Two clinicians that pioneered this type of therapeutic work, who are pillars in their fields respectively, are Bessel van der Kolk and Peter Levine. Van der Kolk’s book The Body Keeps the Score is a seminal piece of literature on the mechanisms of how traumatic live events are stored within our brains and bodies. I recommend this book to everyone who is beginning a journey on becoming better connected with their bodies with the attached disclaimer that some of the content might be incredibly challenging to read.
Additionally Peter Levine, the developer of Somatic Experiencing, has developed an evidence based fully body oriented approach to treating trauma and stress disorders over the past fifty years. His work, primarily with combat veterans has yielded incredible results where his clients feel at home in their bodies again.
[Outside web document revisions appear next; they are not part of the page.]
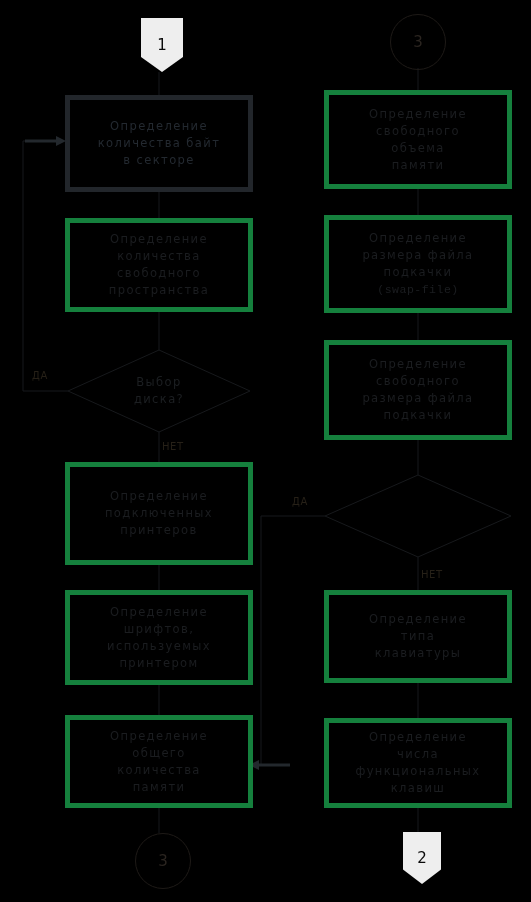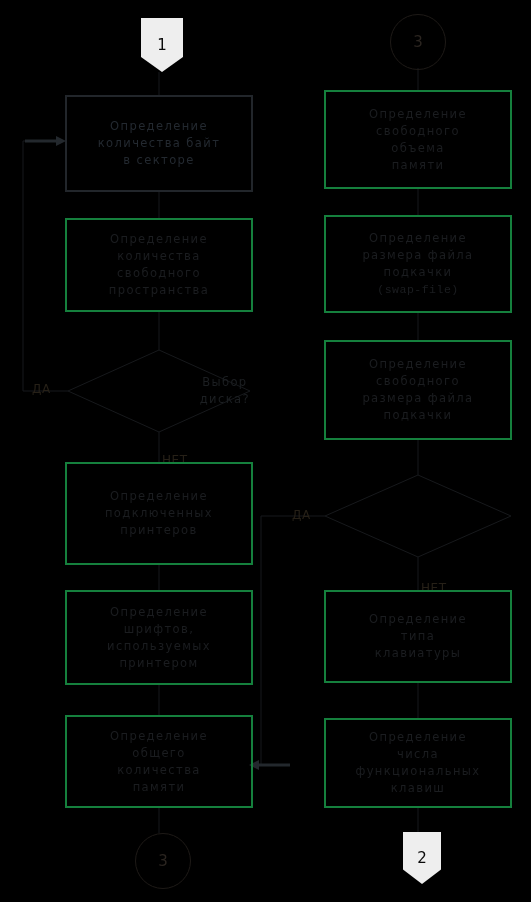"Определение" .proc { border: 2px solid #15803d -> 5px solid #15803d }
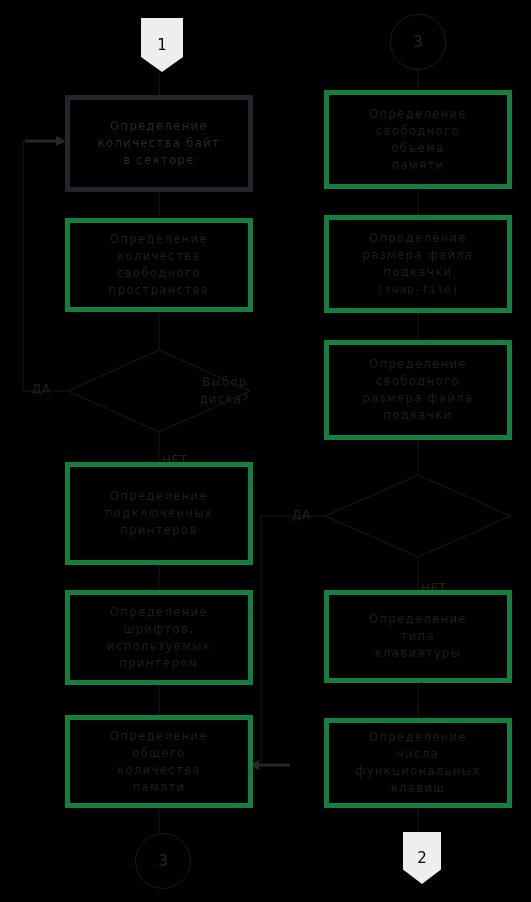"ДА" .edgelabel { font-size: 12px -> 10px; margin-top: 12px -> none }
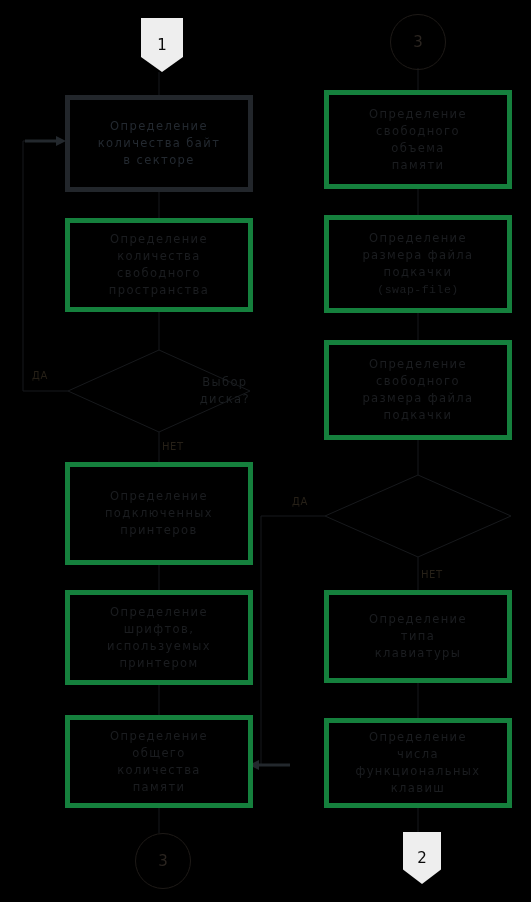"Выбор" .diamond { justify-content: flex-end -> none }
So with all of that being said: we've touched on the roots of the mind-body connection in ancient cultures, the importance of creating an awareness of your body, the importance of working through life events through a body oriented perspective, and clinicians who have the years of experience to pass on essential knowledge. In my view, the best way to wrap this up would be to establish where are some good places to start!
Where you can start
I’m a list person, so a quick list of starting places is my typical go to when working on beginning a new practice!
Body centered self care
Whether it’s an at home spa treatment, cooking a delicious meal, or taking a hike in the woods: check in with what your body needs and create some self care around it in a way that feels attainable to you.
Tracking journal
A tracking journal can be a great way to establish how your mood, thoughts, and physical states looked over the week. Bonus points for attaching events that brought out a shift in any of the three listed above!
Beginning a meditation practice
Daily meditation is a mainline strategy to get in touch with your mind and body! Even taking five minutes to do some breathing can have a significant impact if practiced daily.
Incorporating daily movement
Take some time in your day to move! Whether it’s a walk, a bike ride, stretching, whatever you like. Movement can be an excellent way to get the ‘ick of the day’ off as I like to say.